Due to the nature of PICU and the specialized equipment, no food or drink can be consumed by families or visitors in the PICU with the exception of water in a closed top container.

It is essential that all families, visitors and staff practice excellent hand hygiene in the PICU. Hand hygiene pumps are located in multiple locations outside and within the PICU, including patient rooms. Compliance with hand washing is in line with hospital infection control practices and is an important way to keep patients safe.

Team Members

As part of a teaching hospital, the PICU is a learning environment for many disciplines. The PICU multi-disciplinary team is comprised of the following:

Pediatric Intensivist: A doctor who is an expert in caring for children with severe and life-threatening illnesses

Pediatric Critical Care Fellow: Pediatricians who are getting more training in the care of critically ill children.
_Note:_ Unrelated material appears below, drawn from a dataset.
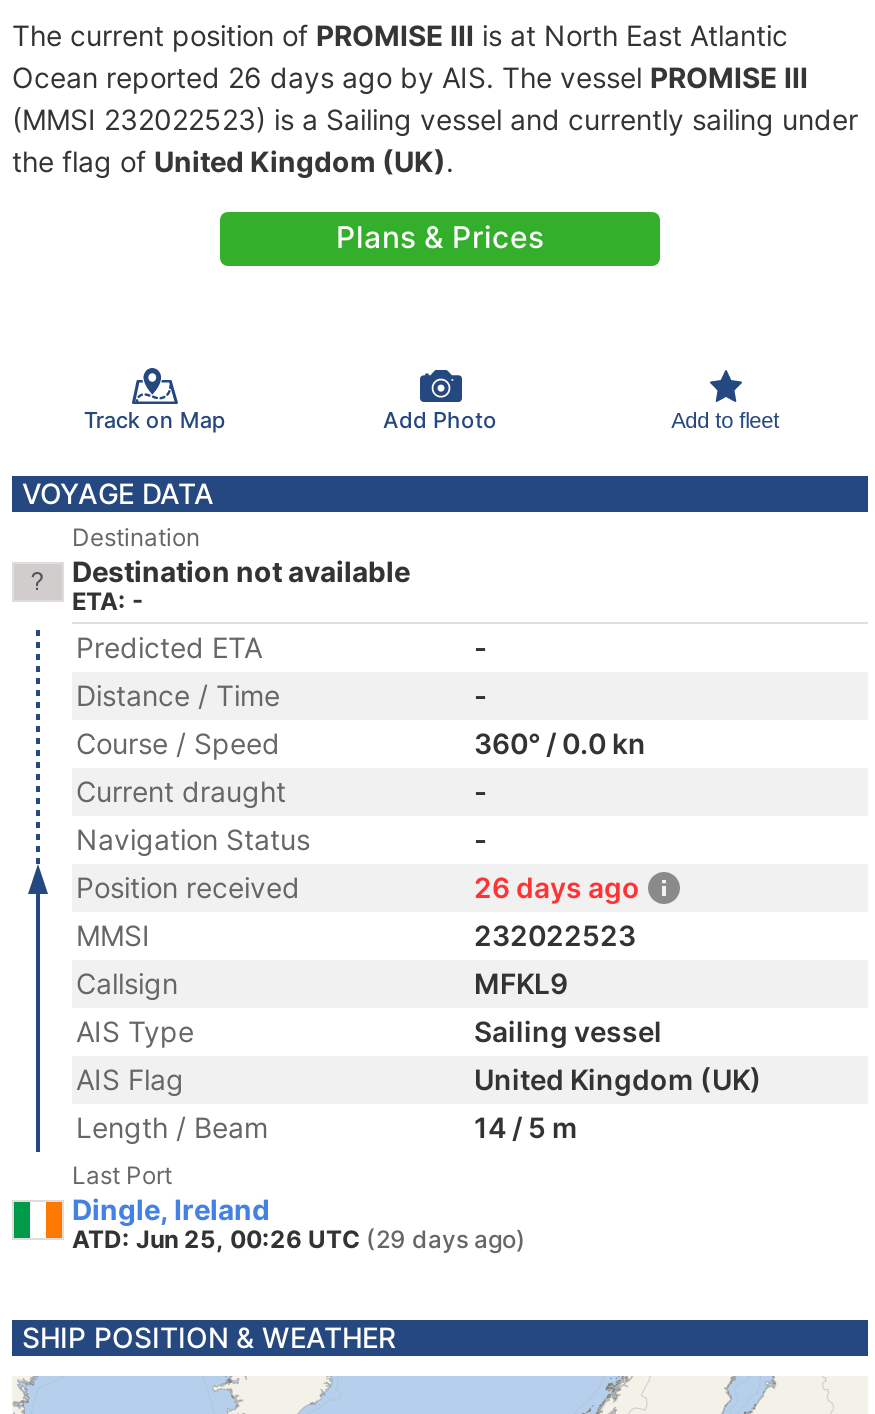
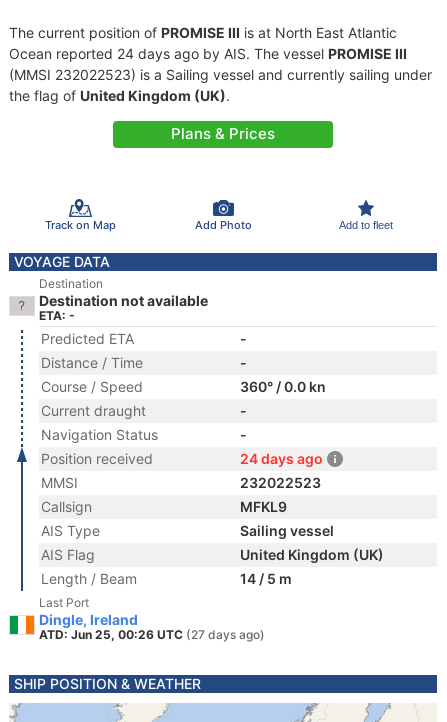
[12,60,808,94] Ocean reported 26 days ago by AIS. The vessel PROMISE III -> [9,45,407,62] Ocean reported 24 days ago by AIS. The vessel PROMISE III
[474,870,640,904] 26 days ago -> [240,450,323,467] 24 days ago
[72,1224,526,1254] ATD: Jun 25, 00:26 UTC (29 days ago) -> [39,627,265,642] ATD: Jun 25, 00:26 UTC (27 days ago)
Resident: Residents are doctors who are learning about the care of sick children.

Registered Nurse (RN): The nurses who work in the PICU have additional training and experience providing intensive nursing care for very sick children.

Respiratory Therapist (RT): The RT is a specialist in airway management and ventilation.

Social Worker: The Social Worker provides support to patients and their families in the PICU, assists with resources and communicates with community agencies.

Pharmacist: The pharmacist works very closely with the doctors and nurses to provide safe medication therapy.

Pharmacy Technician: The pharmacy technician helps with preparing and distributing medication.

Physiotherapist (PT): The physiotherapist helps children build their strength, mobility and regain physical function to the greatest extent possible.

Occupational Therapist (OT): The occupational therapist helps children to develop skills needed to return to activities of daily life.

Registered Dietitian: The dietitian is an expert in nutrition.

Business Clerk: The business clerk greets and directs families and visitors to the PICU and supports the daily activities within the PICU.

Child Life Specialist: The Child life Specialist supports patients and siblings to understand issues of care and provides emotional support and helps with coping strategies.

Clinical Manager: The clinical manager is responsible for overall management of the PICU.

Spiritual Care Worker: The spiritual care worker is available to support religious and spiritual needs of patients, families as well as staff.